If cleared, dermatologists might find the technology useful when excising lesions in patients on blood thinners and more.
Dr. NorchiArch Therapeutics has announced that the company plans a 510(k) filing approximately mid-2017 with the FDA focused on external skin applications for its AC5 Topical Hemostatic Device.
In the technology’s first study in humans, researchers at a single center compared AC5 to placebo applied to skin wounds of 46 patients undergoing excisions of lesions on their trunks and upper limbs. AC5 met safety outcomes. But researchers also noted the median time to hemostasis of wounds in the AC5 treatment group was 41% faster than among controls, and wounds healed satisfactorily in both groups.
“Ten of the 46 patients in the trial were on an antiplatelet drug, and those patients tend to bleed a lot. In this case, not only did they heal equally well, but the bleeding stopped equally quickly for AC5-treated wounds in the patients on antiplatelet therapy,” says Terrence W. Norchi, M.D., president and CEO of Arch Therapeutics and once a practicing internist.

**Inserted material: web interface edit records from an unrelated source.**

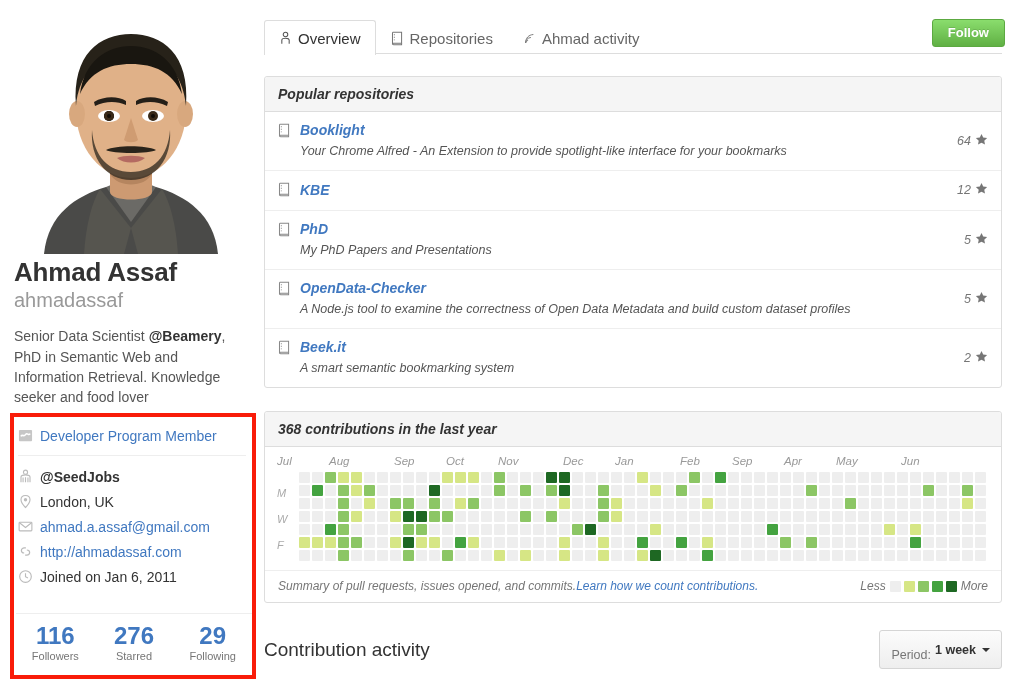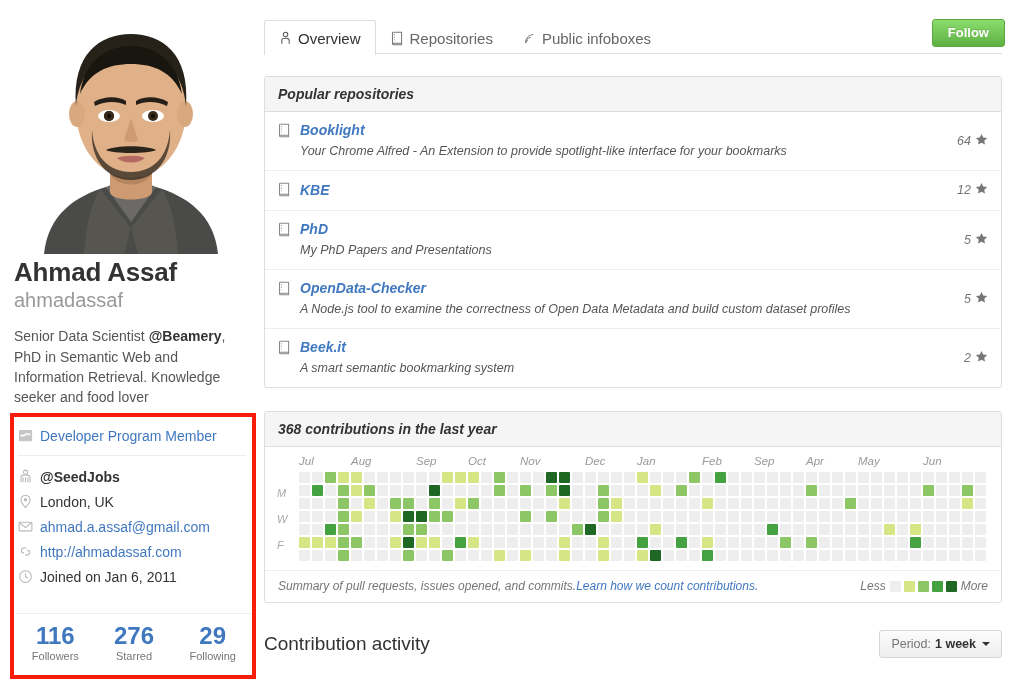--- a/index.html
+++ b/index.html
@@ -87,21 +87,21 @@
   .repo-ico { width:22px; flex:0 0 22px; color:#888; padding-top:2px; align-self:flex-start; }
   .repo-main { flex:1; min-width:0; }
   .repo-name { color:#4078c0; font-size:14px; font-weight:bold; line-height:1.35; }
   .repo-desc { color:#555; font-size:12.5px; line-height:1.45; margin-top:2px; }
   .repo-stars { display:flex; align-items:center; gap:4px; color:#767676; font-size:12.5px; white-space:nowrap; padding-left:10px; }
   .repo-stars .star { color:#767676; font-size:13px; }
 
   
   #contribPanel { left:2px; top:411px; width:738px; }
   .graph-area { padding:8px 12px 0 12px; position:relative; }
-  .month-row { position:relative; height:17px; margin-left:22px; }
+  .month-row { position:relative; height:17px; }
   .month-lbl { position:absolute; font-size:11.5px; color:#999; top:0; }
   .grid-wrap { display:flex; }
   .day-col { width:22px; flex:0 0 22px; position:relative; padding-top:0; }
   .day-lbl { position:absolute; font-size:11px; color:#aaa; left:0; }
   .grid { display:flex; }
   .gcol { display:flex; flex-direction:column; }
   .gcell { width:11px; height:11px; margin:0 2px 2px 0; border-radius:1px; }
 
   .contrib-foot {
     border-top:1px solid #eee; margin-top:7px;
@@ -113,21 +113,21 @@
   .legend .lword { font-size:12px; color:#767676; }
 
   
   .act-head { position:absolute; left:2px; top:630px; width:738px; display:flex; align-items:center; }
   .act-title { font-size:19px; color:#333; font-weight:normal; }
   .period-btn {
     margin-left:auto; background:linear-gradient(#fcfcfc,#eee);
     border:1px solid #d5d5d5; border-radius:3px;
     font-size:12.5px; color:#333; padding:6px 11px; display:flex; align-items:center; gap:4px;
   }
-  .period-btn .pl { color:#767676; }
+  .period-btn .pl { color:#767676;margin-top:11px; }
   .period-btn .pv { font-weight:bold; }
   .caret { width:0;height:0;border-left:4px solid transparent;border-right:4px solid transparent;border-top:4px solid #333; margin-left:2px; }
 </style>
 </head>
 <body>
 
 <div id="page">
 
   <div id="sidebar">
 
@@ -284,21 +284,21 @@
           <span>Repositories</span>
         </div>
         <div class="tab">
           <span class="tico">
             <svg width="13" height="14" viewBox="0 0 14 16">
                 <path d="M2.6 13.6 C2.6 8 6 4.4 11.4 4" fill="none" stroke="#777" stroke-width="1.1"></path>
                 <path d="M2.6 13.6 C2.6 10 5 7.8 8.6 7.4" fill="none" stroke="#777" stroke-width="1.1"></path>
                 <path d="M2.6 13.6 C2.6 12 3.8 11 5.4 10.8" fill="none" stroke="#777" stroke-width="1.1"></path>
               </svg>
           </span>
-          <span>Public infoboxes</span>
+          <span>Ahmad activity</span>
         </div>
       </div>
     </div>
 
     <div class="follow-btn">Follow</div>
 
     <div class="panel" id="repoPanel">
       <div class="panel-head">Popular repositories</div>
       <div id="repoList">
           <div class="repo-row">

While Dr. Norchi says the results are not yet published and he can’t share specifics from the trial, he did share that the time to hemostasis for the AC5-treated wounds was less than 30 seconds.
“… and that was the case for the group of patients overall and also for the separate group of patients who were on the blood thinners. Whereas, for the patients who were on the blood thinner, the time to stop bleeding for the control wounds was well over two times longer,” he says.

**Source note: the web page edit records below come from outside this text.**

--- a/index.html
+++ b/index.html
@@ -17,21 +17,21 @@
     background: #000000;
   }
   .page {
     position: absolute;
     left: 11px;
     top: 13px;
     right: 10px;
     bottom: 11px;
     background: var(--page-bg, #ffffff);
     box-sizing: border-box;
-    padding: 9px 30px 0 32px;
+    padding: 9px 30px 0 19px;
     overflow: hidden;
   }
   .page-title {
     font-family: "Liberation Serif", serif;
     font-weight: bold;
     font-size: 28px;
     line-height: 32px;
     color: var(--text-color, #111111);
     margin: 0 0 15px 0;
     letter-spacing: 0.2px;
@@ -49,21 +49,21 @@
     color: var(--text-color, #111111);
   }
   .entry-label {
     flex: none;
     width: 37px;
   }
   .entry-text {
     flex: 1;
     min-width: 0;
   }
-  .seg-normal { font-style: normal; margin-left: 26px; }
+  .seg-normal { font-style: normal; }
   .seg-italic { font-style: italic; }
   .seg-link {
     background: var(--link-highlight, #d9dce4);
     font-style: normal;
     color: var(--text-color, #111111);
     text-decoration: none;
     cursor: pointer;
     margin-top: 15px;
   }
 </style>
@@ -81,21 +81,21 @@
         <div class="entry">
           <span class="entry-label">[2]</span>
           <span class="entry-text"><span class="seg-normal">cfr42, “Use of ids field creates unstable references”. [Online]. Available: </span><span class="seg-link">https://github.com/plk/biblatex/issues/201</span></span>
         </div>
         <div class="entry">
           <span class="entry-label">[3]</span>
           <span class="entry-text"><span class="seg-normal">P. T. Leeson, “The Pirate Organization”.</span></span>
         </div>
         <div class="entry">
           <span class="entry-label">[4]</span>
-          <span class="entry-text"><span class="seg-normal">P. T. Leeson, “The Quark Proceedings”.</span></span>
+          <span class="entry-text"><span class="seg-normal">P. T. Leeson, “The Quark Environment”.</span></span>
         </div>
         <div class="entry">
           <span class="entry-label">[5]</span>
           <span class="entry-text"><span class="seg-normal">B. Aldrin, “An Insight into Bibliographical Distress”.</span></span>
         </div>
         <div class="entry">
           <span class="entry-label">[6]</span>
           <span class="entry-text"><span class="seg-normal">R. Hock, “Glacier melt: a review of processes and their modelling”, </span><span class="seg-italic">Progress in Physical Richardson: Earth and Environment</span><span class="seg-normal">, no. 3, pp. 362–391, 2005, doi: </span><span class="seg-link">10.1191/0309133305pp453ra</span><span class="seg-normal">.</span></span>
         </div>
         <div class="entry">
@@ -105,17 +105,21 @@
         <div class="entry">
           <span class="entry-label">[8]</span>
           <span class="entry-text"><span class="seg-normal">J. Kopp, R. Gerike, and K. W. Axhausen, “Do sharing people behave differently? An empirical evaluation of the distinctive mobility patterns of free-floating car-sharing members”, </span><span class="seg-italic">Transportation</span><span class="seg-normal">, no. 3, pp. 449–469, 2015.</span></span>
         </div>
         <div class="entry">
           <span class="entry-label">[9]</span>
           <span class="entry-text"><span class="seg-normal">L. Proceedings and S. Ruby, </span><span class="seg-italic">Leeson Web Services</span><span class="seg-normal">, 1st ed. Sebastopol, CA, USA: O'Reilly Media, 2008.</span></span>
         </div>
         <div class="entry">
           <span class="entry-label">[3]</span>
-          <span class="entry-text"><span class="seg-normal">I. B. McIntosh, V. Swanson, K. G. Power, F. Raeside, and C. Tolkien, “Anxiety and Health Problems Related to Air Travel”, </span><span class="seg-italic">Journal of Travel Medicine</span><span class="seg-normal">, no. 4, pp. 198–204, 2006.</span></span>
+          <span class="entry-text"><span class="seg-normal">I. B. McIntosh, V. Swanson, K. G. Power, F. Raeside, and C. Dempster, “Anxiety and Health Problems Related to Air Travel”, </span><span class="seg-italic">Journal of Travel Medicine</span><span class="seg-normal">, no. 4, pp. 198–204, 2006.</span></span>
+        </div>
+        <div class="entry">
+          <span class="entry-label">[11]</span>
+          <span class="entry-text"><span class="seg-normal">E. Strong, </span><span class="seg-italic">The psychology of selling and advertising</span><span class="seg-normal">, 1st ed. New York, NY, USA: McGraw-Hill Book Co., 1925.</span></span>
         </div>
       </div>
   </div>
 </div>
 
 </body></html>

Dr. Norchi describes the technology as a self-assembling peptide platform. The liquid is a little thicker than water, is clear and not sticky.
“If you would get down to the microscopic level … you’d see these peptides floating around in water, occasionally entangling and disentangling. But if you take that and squirt it onto a wound-a bleeding wound or really any wound-what happens is they go from these fibers that are moving around minding their own business to being entangled into this dense nanofiber network that would have the appearance of almost steel wool at the microscopic level. The liquid becomes more like a gel and gets itself into the nooks and crannies of the connective tissue and mitigates a lot of the bad things we try to stop-the bleeding and leaking,” Dr. Norchi says.

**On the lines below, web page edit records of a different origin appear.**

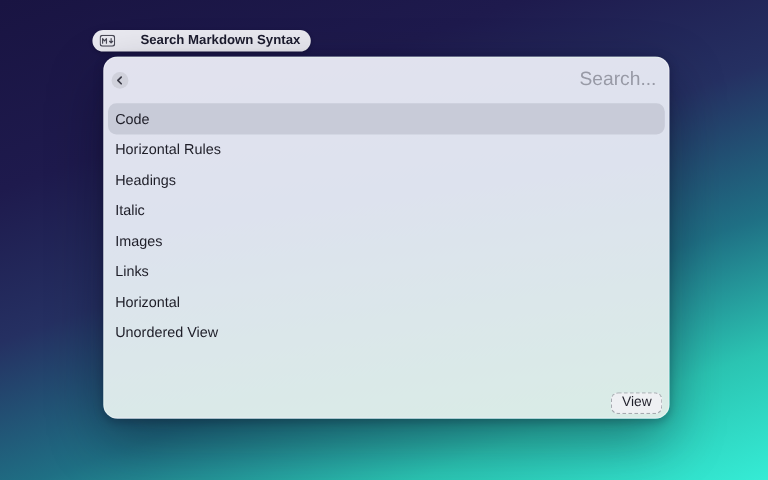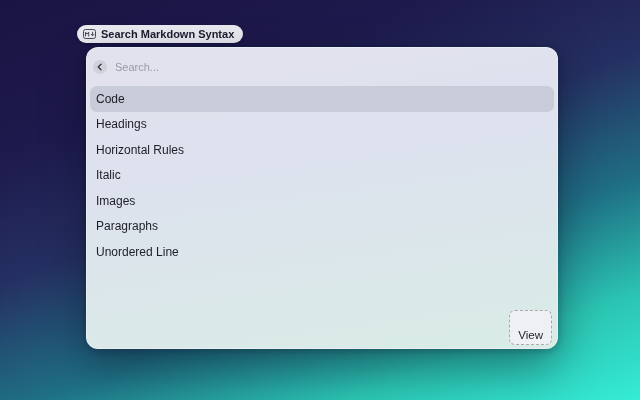--- a/index.html
+++ b/index.html
@@ -3,21 +3,21 @@
 <meta charset="utf-8">
 <style>
   html,body{margin:0;padding:0;}
   body{
     width:640px;height:400px;overflow:hidden;position:relative;
     font-family:"Liberation Sans","DejaVu Sans",sans-serif;
     background:linear-gradient(160deg,#191442 0%,#1e1a4d 25%,#253062 45%,#1f6f84 65%,#2bc4b2 83%,#35ecd5 100%);
   }
   .tooltip{
     position:absolute;left:77px;top:25px;height:18px;
-    display:flex;align-items:center;gap:5px;padding:0 9px 0 6px;
+    display:flex;align-items:center;gap:21px;padding:0 9px 0 6px;
     background:#e9e9f0;border-radius:9px;
     box-shadow:0 1px 3px rgba(10,10,30,.35);
     font-size:11px;font-weight:600;color:#1b1b2e;white-space:nowrap;
   }
   .panel{
     position:absolute;left:86px;top:47px;width:472px;height:302px;
     border-radius:12px;
     background:linear-gradient(172deg,#e2e2ee 0%,#dde2ee 40%,#d9ece6 100%);
     box-shadow:0 18px 45px rgba(8,8,28,.40),0 2px 8px rgba(8,8,28,.25);
     border:1px solid rgba(255,255,255,.35);
@@ -26,33 +26,33 @@
   .searchbar{
     height:37px;display:flex;align-items:center;padding:0 10px 0 6px;gap:8px;
   }
   .back-btn{
     width:14px;height:14px;border-radius:50%;border:none;padding:0;
     background:#d0d1db;display:flex;align-items:center;justify-content:center;
     cursor:pointer;flex:0 0 auto;
   }
   .search-input{
     flex:1;border:none;background:transparent;outline:none;
-    font-family:inherit;font-size:11px;color:#1d1d27;padding:0;
+    font-family:inherit;font-size:16px;color:#1d1d27;padding:0;text-align:right;
   }
   .search-input::placeholder{color:#989aa6;}
   .list{margin:1px 0 3px 0;padding:0;}
   .row{
     height:25.5px;margin:0 3px;padding:0 6px;border-radius:7px;
     display:flex;align-items:center;
     font-size:12px;color:#1d1d27;cursor:pointer;box-sizing:border-box;
   }
   .row.selected{background:#c8cbd8;}
   .view-btn{
     position:absolute;right:5px;bottom:3px;
-    padding:18px 8px 3px 8px;border-radius:6px;
+    padding:1px 8px 3px 8px;border-radius:6px;
     background:#eef0f3;border:1px dashed #a6aab0;
     font-family:inherit;font-size:11.5px;font-weight:500;color:#1f1f2a;
     cursor:pointer;
   }
   .kbd-icon,.chev{display:flex;align-items:center;justify-content:center;}
 </style>
 </head>
 <body>
 
 <div class="tooltip">
@@ -73,22 +73,23 @@
         <svg width="8" height="8" viewBox="0 0 8 8">
           <path d="M5 1.2L2.2 4 5 6.8" fill="none" stroke="#3a3a46" stroke-width="1.4" stroke-linecap="round" stroke-linejoin="round"></path>
         </svg>
       </span>
     </button>
     <input class="search-input" type="text" placeholder="Search..." style="">
   </div>
 
   <div class="list" id="list">
       <div class="row selected">Code</div>
+      <div class="row">Horizontal Rules</div>
       <div class="row">Headings</div>
-      <div class="row">Horizontal Rules</div>
       <div class="row">Italic</div>
       <div class="row">Images</div>
-      <div class="row">Paragraphs</div>
-      <div class="row">Unordered Line</div>
+      <div class="row">Links</div>
+      <div class="row">Horizontal</div>
+      <div class="row">Unordered View</div>
     </div>
 
   <button class="view-btn">View</button>
 </div>
 
 </body></html>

That’s because the wound is a highly charged environment and charges cause the assembly, he says.
Arch Therapeutics, according to Dr. Norchi, first targeted the area of bleeding for its research and development focus because bleeding is a well-walked regulatory path. The company is working on commercializing the product in Europe and plans to file a 510(k) in the US in mid 2017, addressing external applications first in both jurisdictions.
“It’s going to be up to the FDA to decide on a label. What we would hope for is for a very broad label that on the mild end of the spectrum covers minor cuts and abrasions and on a more complicated end of the spectrum can cover surgical lesions …, chronic cutaneous ulcers (including hard-to-heal ulcers like pressure ulcers), and everything in between,” he says. “We’re also doing preclinical work on some other applications, with specific work in burns and specific work in diabetic foot ulcers.”
The hope, according to Dr. Norchi, is that AC5 will be available to dermatologists and others next year.
Disclosure: Dr. Norchi is president and CEO of Arch Therapeutics.